IT glitch hits RBS for £125m
Saga should serve as a wake-up call to other end users, vendor warns
End users have been urged to learn a lesson from the recent system outage at RBS after the bank today revealed it has set aside a £125m to deal with the fall-out.
In late June, RBS suffered a technology glitch that affected its transaction batch processing, leaving customers without access to their accounts for up to two weeks.
The taxpayer-owned bank, which swung to a loss of £1.5bn for its fiscal first half, accrued a charge of £125m in Q2 in relation to the incident, which group chief executive Stephen Hester admitted had been a "blot on RBS' reputation".
This was mainly to cover redress to its customers.
"We are working through a detailed root cause investigation to assess what improvements need to be made to ensure these types of issues do not re-occur," Hester said.

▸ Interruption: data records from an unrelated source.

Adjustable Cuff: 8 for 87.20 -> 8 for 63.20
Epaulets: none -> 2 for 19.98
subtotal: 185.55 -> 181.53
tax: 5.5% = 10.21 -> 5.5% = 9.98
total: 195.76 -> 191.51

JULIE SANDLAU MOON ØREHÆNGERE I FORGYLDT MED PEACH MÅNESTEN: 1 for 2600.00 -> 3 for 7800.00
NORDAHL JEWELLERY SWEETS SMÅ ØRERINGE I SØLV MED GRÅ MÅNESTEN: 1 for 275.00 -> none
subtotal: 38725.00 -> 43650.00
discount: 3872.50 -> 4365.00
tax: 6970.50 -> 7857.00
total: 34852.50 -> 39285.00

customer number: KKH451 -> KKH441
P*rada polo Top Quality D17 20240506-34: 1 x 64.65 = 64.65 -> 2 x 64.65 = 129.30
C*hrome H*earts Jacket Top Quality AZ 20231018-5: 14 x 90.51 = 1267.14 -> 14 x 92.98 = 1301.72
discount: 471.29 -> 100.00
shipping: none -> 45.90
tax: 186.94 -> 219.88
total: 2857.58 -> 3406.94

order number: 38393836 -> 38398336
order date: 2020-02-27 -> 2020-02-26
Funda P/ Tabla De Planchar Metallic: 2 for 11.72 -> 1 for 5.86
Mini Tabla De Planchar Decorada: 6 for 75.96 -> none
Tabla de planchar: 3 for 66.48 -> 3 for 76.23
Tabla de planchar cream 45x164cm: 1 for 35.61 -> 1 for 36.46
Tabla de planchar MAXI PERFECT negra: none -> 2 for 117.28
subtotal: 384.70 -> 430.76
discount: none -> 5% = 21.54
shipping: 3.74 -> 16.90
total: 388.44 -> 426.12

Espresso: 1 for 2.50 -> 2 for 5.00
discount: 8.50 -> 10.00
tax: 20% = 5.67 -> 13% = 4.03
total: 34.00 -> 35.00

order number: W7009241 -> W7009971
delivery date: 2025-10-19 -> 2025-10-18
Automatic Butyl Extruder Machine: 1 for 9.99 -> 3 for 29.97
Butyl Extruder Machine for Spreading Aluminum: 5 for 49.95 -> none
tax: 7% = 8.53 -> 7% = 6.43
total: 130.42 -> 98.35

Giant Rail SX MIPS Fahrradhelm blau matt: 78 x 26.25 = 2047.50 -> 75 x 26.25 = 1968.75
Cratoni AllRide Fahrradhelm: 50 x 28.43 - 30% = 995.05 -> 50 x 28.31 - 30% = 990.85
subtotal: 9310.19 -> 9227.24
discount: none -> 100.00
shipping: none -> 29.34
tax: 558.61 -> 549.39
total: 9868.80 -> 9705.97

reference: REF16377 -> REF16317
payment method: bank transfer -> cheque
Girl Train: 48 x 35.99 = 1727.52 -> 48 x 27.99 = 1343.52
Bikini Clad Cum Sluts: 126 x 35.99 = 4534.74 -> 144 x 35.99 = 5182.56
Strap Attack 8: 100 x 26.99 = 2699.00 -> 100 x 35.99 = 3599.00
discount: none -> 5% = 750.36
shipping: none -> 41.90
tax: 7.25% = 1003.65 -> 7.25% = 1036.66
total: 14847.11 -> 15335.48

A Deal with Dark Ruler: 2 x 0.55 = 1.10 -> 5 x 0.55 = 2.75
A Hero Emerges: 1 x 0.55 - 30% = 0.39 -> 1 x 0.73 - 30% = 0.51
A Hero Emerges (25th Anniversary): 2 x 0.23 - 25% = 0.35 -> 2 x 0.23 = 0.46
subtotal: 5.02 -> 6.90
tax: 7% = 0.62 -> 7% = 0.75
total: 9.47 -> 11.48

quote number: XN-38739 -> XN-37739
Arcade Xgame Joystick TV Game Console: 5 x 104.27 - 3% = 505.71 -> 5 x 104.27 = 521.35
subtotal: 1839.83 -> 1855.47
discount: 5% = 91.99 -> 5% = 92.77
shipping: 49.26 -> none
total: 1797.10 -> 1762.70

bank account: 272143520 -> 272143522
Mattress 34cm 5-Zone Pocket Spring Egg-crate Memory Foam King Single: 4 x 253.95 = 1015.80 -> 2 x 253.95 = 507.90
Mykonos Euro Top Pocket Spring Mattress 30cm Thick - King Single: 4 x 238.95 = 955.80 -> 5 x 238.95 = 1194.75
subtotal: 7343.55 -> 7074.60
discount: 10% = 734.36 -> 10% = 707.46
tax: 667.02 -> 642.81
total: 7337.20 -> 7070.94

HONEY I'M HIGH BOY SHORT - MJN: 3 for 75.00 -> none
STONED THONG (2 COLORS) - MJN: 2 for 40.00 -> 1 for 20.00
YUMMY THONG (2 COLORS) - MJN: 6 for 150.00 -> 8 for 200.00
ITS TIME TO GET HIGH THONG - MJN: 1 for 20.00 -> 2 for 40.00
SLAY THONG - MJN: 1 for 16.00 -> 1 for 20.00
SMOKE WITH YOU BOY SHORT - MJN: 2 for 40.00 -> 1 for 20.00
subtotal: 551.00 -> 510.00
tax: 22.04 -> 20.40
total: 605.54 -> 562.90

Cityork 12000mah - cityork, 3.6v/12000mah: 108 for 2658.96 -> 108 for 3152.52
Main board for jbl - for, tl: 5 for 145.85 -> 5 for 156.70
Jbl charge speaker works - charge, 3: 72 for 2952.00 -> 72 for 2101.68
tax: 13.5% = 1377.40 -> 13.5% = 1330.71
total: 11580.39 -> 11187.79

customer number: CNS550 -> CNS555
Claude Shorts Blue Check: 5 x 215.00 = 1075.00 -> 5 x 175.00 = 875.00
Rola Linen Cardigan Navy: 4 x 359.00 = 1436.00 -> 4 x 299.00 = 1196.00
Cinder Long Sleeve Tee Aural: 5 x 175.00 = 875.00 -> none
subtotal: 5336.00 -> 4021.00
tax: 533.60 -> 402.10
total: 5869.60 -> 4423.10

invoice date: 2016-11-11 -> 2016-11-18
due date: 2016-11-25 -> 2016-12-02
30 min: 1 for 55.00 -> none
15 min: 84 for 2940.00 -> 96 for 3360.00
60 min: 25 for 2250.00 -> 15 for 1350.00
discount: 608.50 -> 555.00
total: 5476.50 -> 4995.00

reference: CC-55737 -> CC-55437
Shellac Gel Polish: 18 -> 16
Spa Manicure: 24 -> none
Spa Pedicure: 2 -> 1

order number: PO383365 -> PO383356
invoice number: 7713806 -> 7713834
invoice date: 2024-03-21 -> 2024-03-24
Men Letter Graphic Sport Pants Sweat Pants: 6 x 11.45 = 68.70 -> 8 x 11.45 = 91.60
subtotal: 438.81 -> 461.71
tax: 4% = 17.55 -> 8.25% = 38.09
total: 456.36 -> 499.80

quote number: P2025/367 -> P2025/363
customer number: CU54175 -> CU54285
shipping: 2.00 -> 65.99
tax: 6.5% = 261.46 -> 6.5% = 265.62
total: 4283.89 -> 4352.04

"While we have significantly increased technology spend over the past three years, there is clearly more we need to do to ensure reliability for our customers."
Chris Papa, managing director of networking vendor Qubic, said the outage demonstrates that end users should have the right contingency plans and backup solution in place when performing a system upgrade.
"In the case of RBS, it really is hard to believe that such a damaging failure, with its huge implications for the business, could be allowed to happen and I am sure we will never get to the bottom of it," he said.
"What it has done, however, is serve as a wake-up call to those businesses across all sectors where downtime is not an option."